Toronto

188 homebuyers left waiting as courts untangle abandoned construction projects

It's a dream turned nightmare for Toronto homebuyers who decided to purchase homes from developer Urbancorp, which is now mired in legal proceedings after filing for bankruptcy protection.

'It was a dream — it was our dream home,' say homebuyers about abandoned Urbancorp development project

Loraine Adal-Salmon and Anthony Salmon made a down payment on a new townhouse in Jan. 2014. The developer is now in bankruptcy protection, and the family is waiting to find out if they'll get their deposit back. (CBC)

The website is still online, promising "mature trees and stylish family homes lin[ing] quiet side streets, creating an incredible community atmosphere that you simply will not find anywhere else." 

But it's a shattered promise for homebuyers who decided to purchase homes in a new Urbancorp project at St. Clair Avenue West and Lansdowne Avenue, which is now mired in legal proceedings after the developer filed for bankruptcy protection in May. 

"We were really excited because we're a family of four — we have two small children — and the space we live in is very challenging right now … It's our life savings that we put in to our deposit to buying this home," said Loraine Adal-Salmon, sitting at her kitchen table with husband Anthony. 

They made that down payment in January 2014; demolition at the site began two years later. The family would go every night to watch the work progress, Adal-Salmon says. Now, the site of their much-anticipated new home is abandoned, surrounded by locked fences and covered in tarps.

'It was a brand new home, so it was a dream'

The family saved for years to put together a down payment that would let them buy a family-sized home in Toronto's difficult housing market, and when they were given brochures for this development, Adal-Salmon says, "it fit within our financial budget … and it was a brand new home, so it was a dream — it was our dream home." 

Loraine Adal-Salmon shows CBC News the brochure she got advertising a new townhouse complex; her family put a down payment on a home in Jan. 2014. (CBC)
The locked site of Urbancorp's planned townhouse development in the Corso Italia neighbourhood of Toronto. (CBC)

After Urbancorp filed for bankruptcy protection a court-appointed monitor called KSV took over. It is charged with figuring out how to turn Urbancorp's holdings into cash, so it can pay back their creditors — now including the homebuyers who put down deposits. 

At the end of June KSV issued a statement addressing homebuyers' concerns, in which it explained it is developing a plan to sell assets in order to generate funds to make those payments. 

"Based on value estimates received by KSV from several realtors," the statement reads, "creditors may have a significant recovery of their claims, including home buyers. KSV is aiming to complete the sale process by the end of September 2016."

That's nearly three years since Adal-Salmon's family put down their deposit, however, and may just be the next step in a long process. If KSV cannot make good on the deposits legal proceedings may follow.

A waiting game

A rendering of the semi-detached townhouses Urbancorp was planning to build near St.
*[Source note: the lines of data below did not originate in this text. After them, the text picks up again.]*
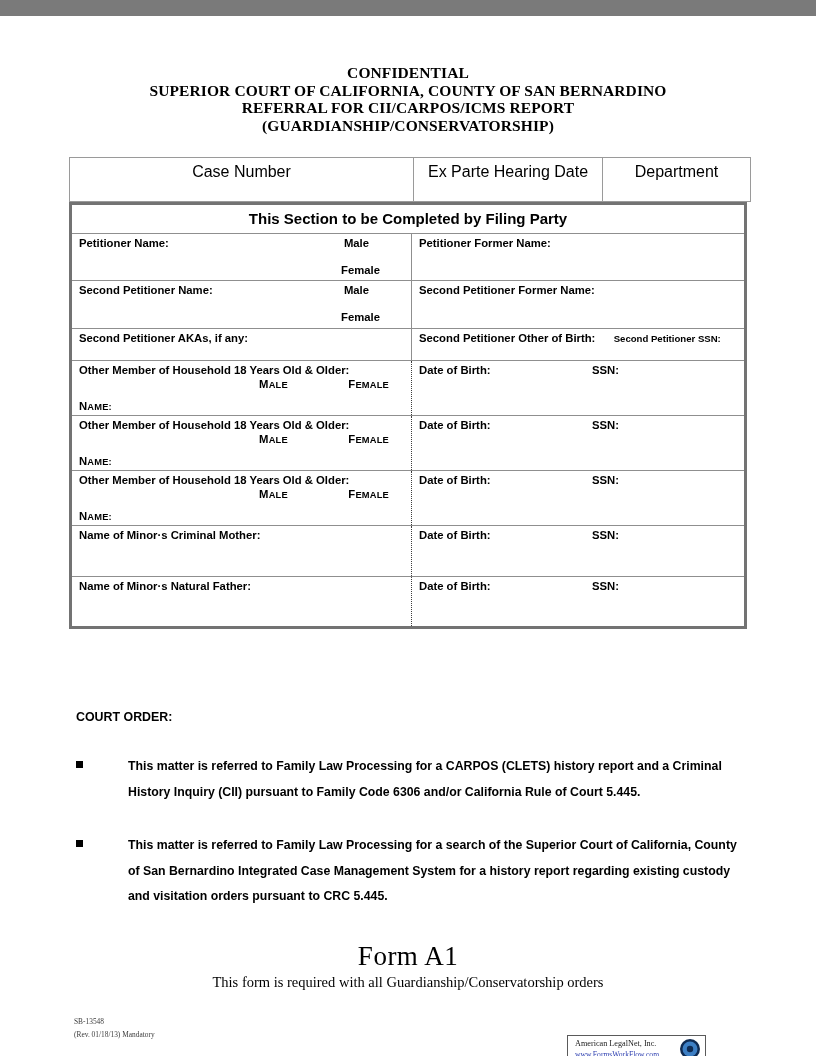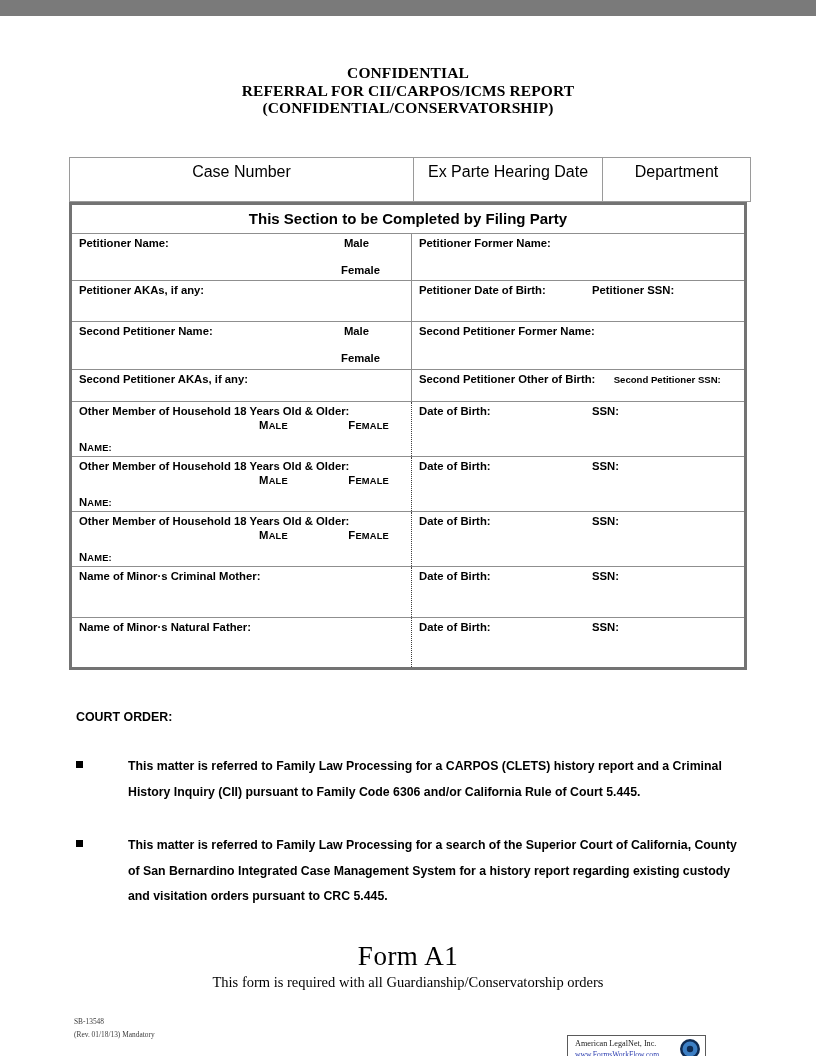--- a/index.html
+++ b/index.html
@@ -231,6 +231,7 @@
 
   <div class="doc-header">
     <span class="hl">CONFIDENTIAL</span>
+    <span class="hl">SUPERIOR COURT OF CALIFORNIA, COUNTY OF SAN BERNARDINO</span>
     <span class="hl">REFERRAL FOR CII/CARPOS/ICMS REPORT</span>
     <span class="hl">(CONFIDENTIAL/CONSERVATORSHIP)</span>
   </div>

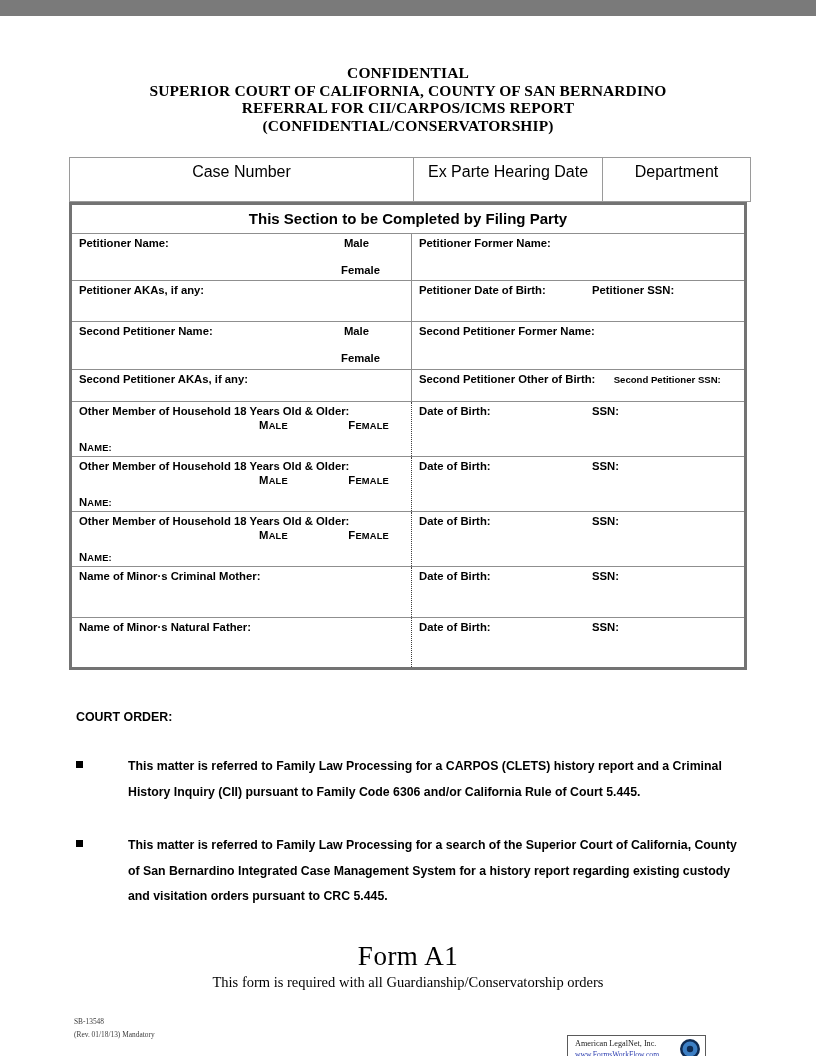--- a/index.html
+++ b/index.html
@@ -233,7 +233,7 @@
     <span class="hl">CONFIDENTIAL</span>
     <span class="hl">SUPERIOR COURT OF CALIFORNIA, COUNTY OF SAN BERNARDINO</span>
     <span class="hl">REFERRAL FOR CII/CARPOS/ICMS REPORT</span>
-    <span class="hl">(CONFIDENTIAL/CONSERVATORSHIP)</span>
+    <span class="hl">(GUARDIANSHIP/CONSERVATORSHIP)</span>
   </div>
 
   <table class="case-table">

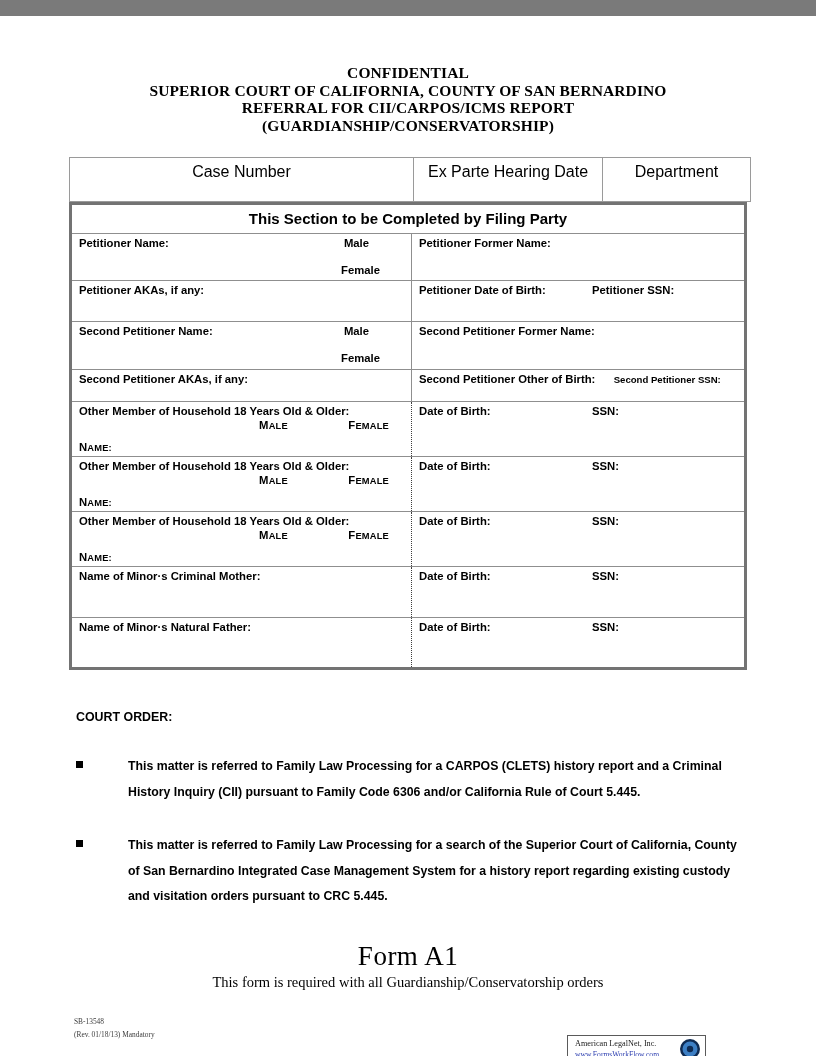--- a/index.html
+++ b/index.html
@@ -269,17 +269,6 @@
         </td>
       </tr>
 
-      <tr>
-        <td class="cell-l" style="height:40px">
-          <div class="lbl">Petitioner AKAs, if any:</div>
-        </td>
-        <td class="cell-r">
-          <div class="dob-ssn">
-            <div class="dob">Petitioner Date of Birth:</div>
-            <div class="ssn">Petitioner SSN:</div>
-          </div>
-        </td>
-      </tr>
 
       <tr>
         <td class="cell-l" style="height:47px">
Clair West. (Urbancorp)
For Loraine Adal-Salmon it also misses the point: she wants her family to get their deposit back, of course, but she is angry the question is whether they will get that money, and how much of it, rather than whether anyone can make good on the original promise to build them a home. 

That, it seems, isn't in the cards.

"At the end of the day I think the best scenario is that they're going to get the consolation prize, which is hopefully all of their deposit back," says Howard Bogach, president and CEO of Tarion, a non-profit that provides certain protections for Ontario homebuyers.

Those protections include warranties to cover deposits up to a certain amount: if KSV cannot return the homebuyers' deposits in full, then Tarion kicks in and will top up the payments by up to $40,000.

Neither Urbancorp nor KSV responded to CBC's requests for comment.

In the meantime, many of Urbancorp's purchasers are locked out of the real estate market — without access to the money they used for their down payments they can't go looking for other homes, and the housing market only continues to get more expensive as they wait.

Tarion says 188 would-be homebuyers have been affected by Urbancorp's situation. "This is a rising real estate market," said Bogach, "and they've been left out of that real estate market; there is a lot of unfairness in this."

'At the end of the day I think the best scenario is that they're going to get the consolation prize, which is hopefully all of their deposit back,' says Howard Bogach, president of Tarion. (CBC)

He also says that while this situation is clearly upsetting and unfair to the homebuyers involved, it is very unusual: "Certainly in the eight years that I've been president we haven't had a situation like this."

But in light of this case, he said, Tarion will be looking at whether additional protections for homebuyers, such as increased deposit warranties, should be implemented.

Back at her kitchen table, Adal-Salmon continues to wait. 

"You come here knowing that if you work you can succeed, and you can establish and build a life for you and your children, and do it in a very honourable way, and when you see what has happened now and how those dreams are taken away and why they're taken away it's really gross, really disgusting."